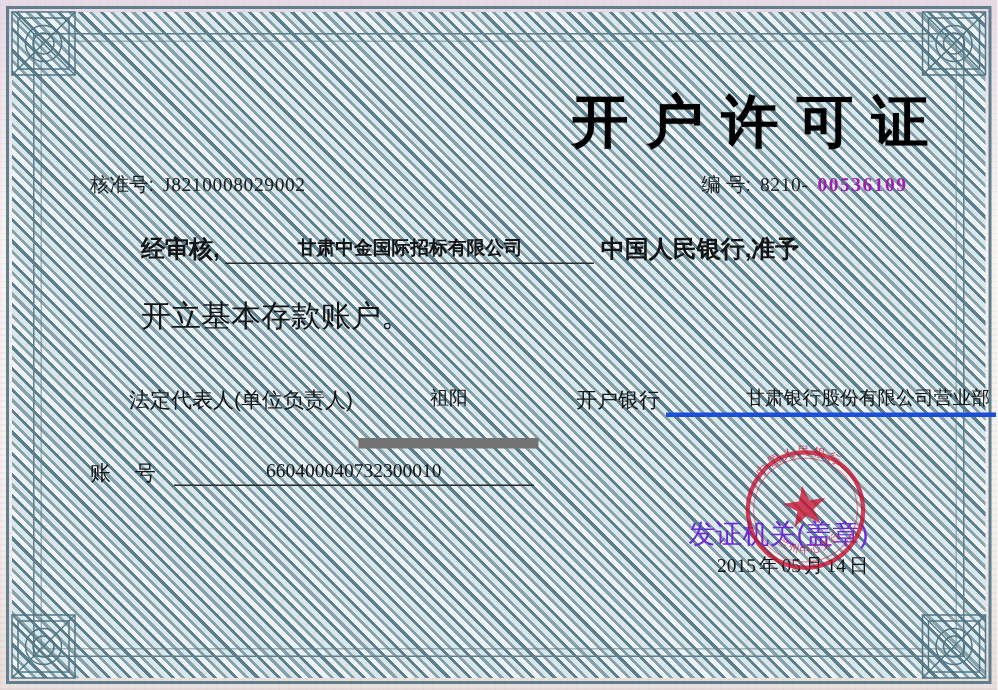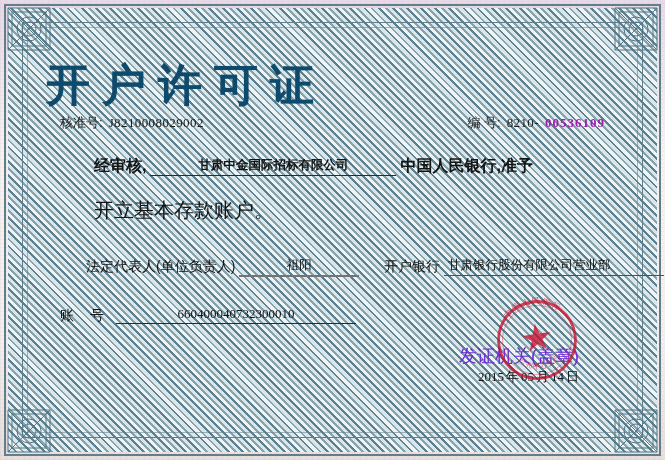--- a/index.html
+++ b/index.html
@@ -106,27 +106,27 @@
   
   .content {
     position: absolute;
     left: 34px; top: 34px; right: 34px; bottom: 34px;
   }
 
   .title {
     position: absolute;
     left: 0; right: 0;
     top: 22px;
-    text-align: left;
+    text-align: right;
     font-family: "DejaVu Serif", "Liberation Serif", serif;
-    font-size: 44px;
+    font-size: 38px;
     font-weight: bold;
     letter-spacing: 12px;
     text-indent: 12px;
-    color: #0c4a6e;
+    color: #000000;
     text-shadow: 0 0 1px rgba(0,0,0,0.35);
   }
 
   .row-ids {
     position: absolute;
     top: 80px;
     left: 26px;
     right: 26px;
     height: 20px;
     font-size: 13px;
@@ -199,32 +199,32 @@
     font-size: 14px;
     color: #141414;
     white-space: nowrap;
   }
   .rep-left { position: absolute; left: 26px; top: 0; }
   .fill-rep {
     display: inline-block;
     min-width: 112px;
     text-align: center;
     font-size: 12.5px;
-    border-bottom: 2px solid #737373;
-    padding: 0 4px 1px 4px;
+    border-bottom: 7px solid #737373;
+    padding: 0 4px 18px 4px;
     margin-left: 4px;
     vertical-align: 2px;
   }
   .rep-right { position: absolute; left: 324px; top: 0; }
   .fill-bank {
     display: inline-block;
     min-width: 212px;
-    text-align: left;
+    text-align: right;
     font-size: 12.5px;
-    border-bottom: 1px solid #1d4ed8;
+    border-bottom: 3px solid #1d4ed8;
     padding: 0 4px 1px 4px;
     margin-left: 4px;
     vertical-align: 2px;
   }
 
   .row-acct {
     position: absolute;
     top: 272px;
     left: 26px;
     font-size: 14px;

**********

▶ **Instructions to follow**: If the material above contains pictures, exclude them from an otherwise exact transcription.

▶ **The completed task**:
--- a/index.html
+++ b/index.html
@@ -106,27 +106,27 @@
   
   .content {
     position: absolute;
     left: 34px; top: 34px; right: 34px; bottom: 34px;
   }
 
   .title {
     position: absolute;
     left: 0; right: 0;
     top: 22px;
-    text-align: left;
+    text-align: right;
     font-family: "DejaVu Serif", "Liberation Serif", serif;
-    font-size: 44px;
+    font-size: 38px;
     font-weight: bold;
     letter-spacing: 12px;
     text-indent: 12px;
-    color: #0c4a6e;
+    color: #000000;
     text-shadow: 0 0 1px rgba(0,0,0,0.35);
   }
 
   .row-ids {
     position: absolute;
     top: 80px;
     left: 26px;
     right: 26px;
     height: 20px;
     font-size: 13px;
@@ -199,32 +199,32 @@
     font-size: 14px;
     color: #141414;
     white-space: nowrap;
   }
   .rep-left { position: absolute; left: 26px; top: 0; }
   .fill-rep {
     display: inline-block;
     min-width: 112px;
     text-align: center;
     font-size: 12.5px;
-    border-bottom: 2px solid #737373;
-    padding: 0 4px 1px 4px;
+    border-bottom: 7px solid #737373;
+    padding: 0 4px 18px 4px;
     margin-left: 4px;
     vertical-align: 2px;
   }
   .rep-right { position: absolute; left: 324px; top: 0; }
   .fill-bank {
     display: inline-block;
     min-width: 212px;
-    text-align: left;
+    text-align: right;
     font-size: 12.5px;
-    border-bottom: 1px solid #1d4ed8;
+    border-bottom: 3px solid #1d4ed8;
     padding: 0 4px 1px 4px;
     margin-left: 4px;
     vertical-align: 2px;
   }
 
   .row-acct {
     position: absolute;
     top: 272px;
     left: 26px;
     font-size: 14px;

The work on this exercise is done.